The following discussion should be read in conjunction with our unaudited condensed consolidated financial statements and accompanying notes included elsewhere in this Quarterly Report on Form 10-Q. In addition, the following discussion and analysis and information contains forward-looking statements about our business, operations and financial performance based on our current expectations that involve risks, uncertainties and assumptions.
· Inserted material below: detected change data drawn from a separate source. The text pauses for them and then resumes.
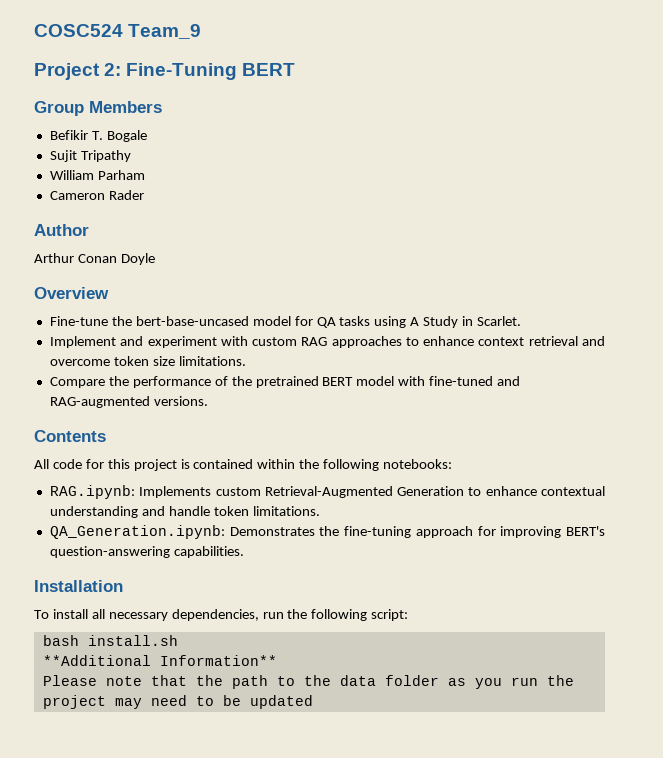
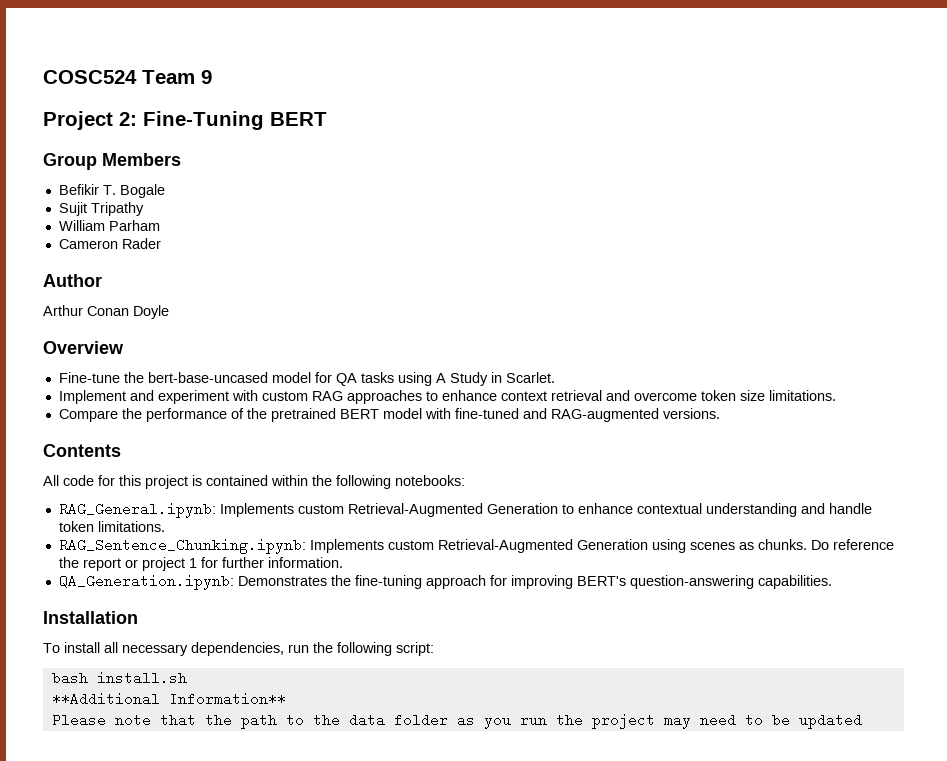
- COSC524 Team_9
+ COSC524 Team 9
- RAG.ipynb: Implements custom Retrieval-Augmented Generation to enhance contextual understanding and handle token limitations.
+ RAG_General.ipynb: Implements custom Retrieval-Augmented Generation to enhance contextual understanding and handle token limitations.
+ RAG_Sentence_Chunking.ipynb: Implements custom Retrieval-Augmented Generation using scenes as chunks. Do reference the report or project 1 for further information.

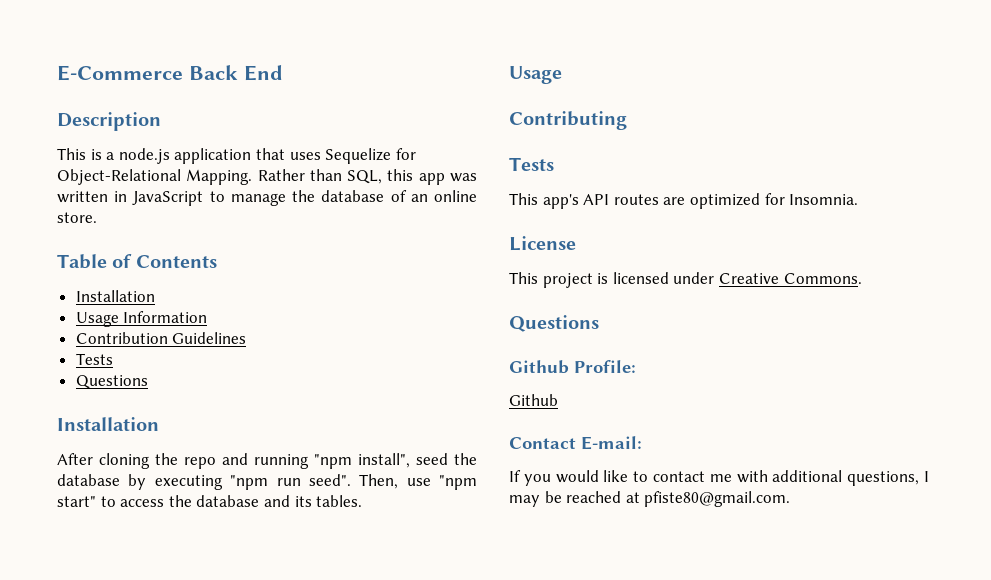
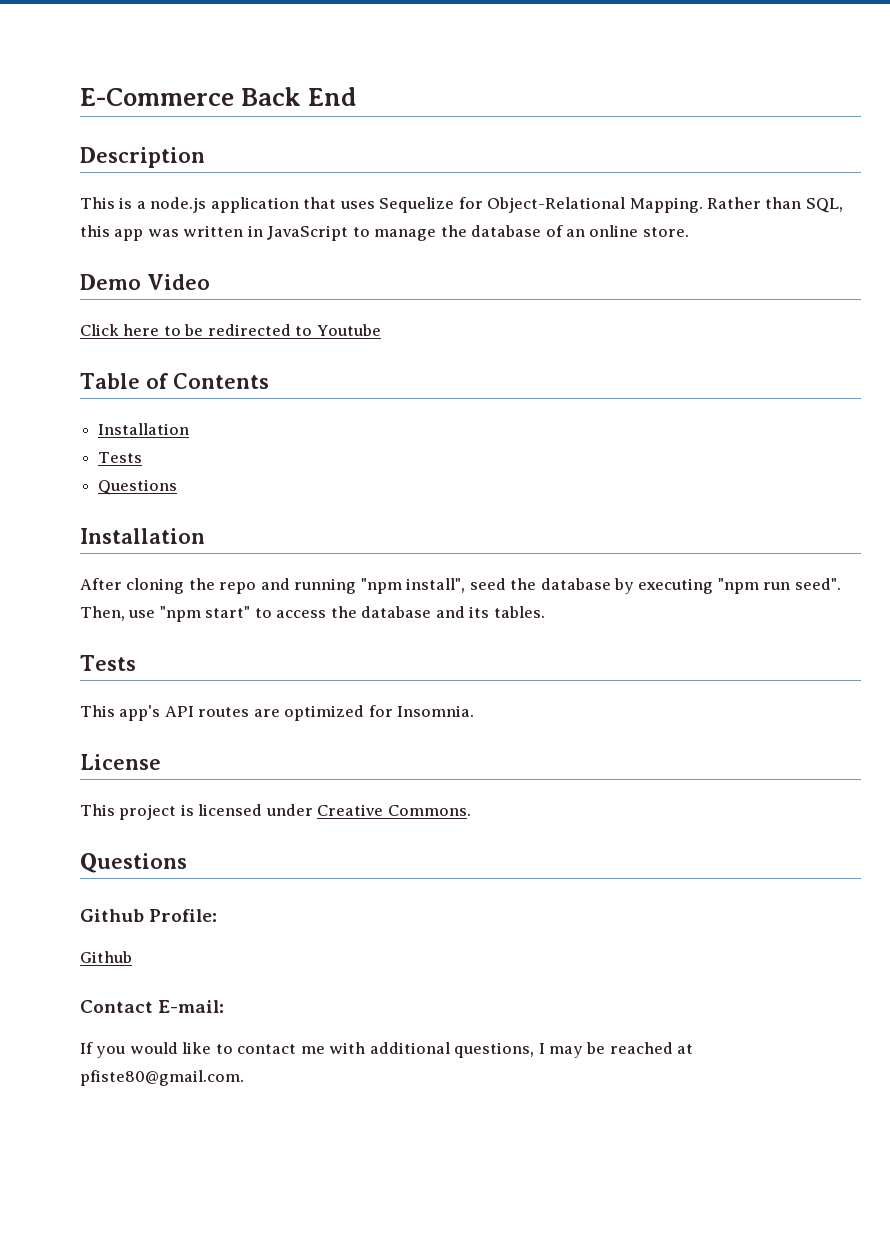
+ Demo Video
+ Click here to be redirected to Youtube
- Usage Information
- Contribution Guidelines
  Then, use "npm start" to access the database and its tables.
- Usage
- Contributing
Our actual results could differ materially from those anticipated by these forward-looking statements as a result of many factors. including, but not limited to, those identified below and those discussed in the sections titled "Risk Factors" and under the heading "Information Regarding Forward-Looking Statements" in this Quarterly Report on Form 10-Q. Executive Summary General
We serve major, national and independent oil and natural gas exploration and production companies around the world and offer products and services with respect to the various phases of a well's economic life cycle.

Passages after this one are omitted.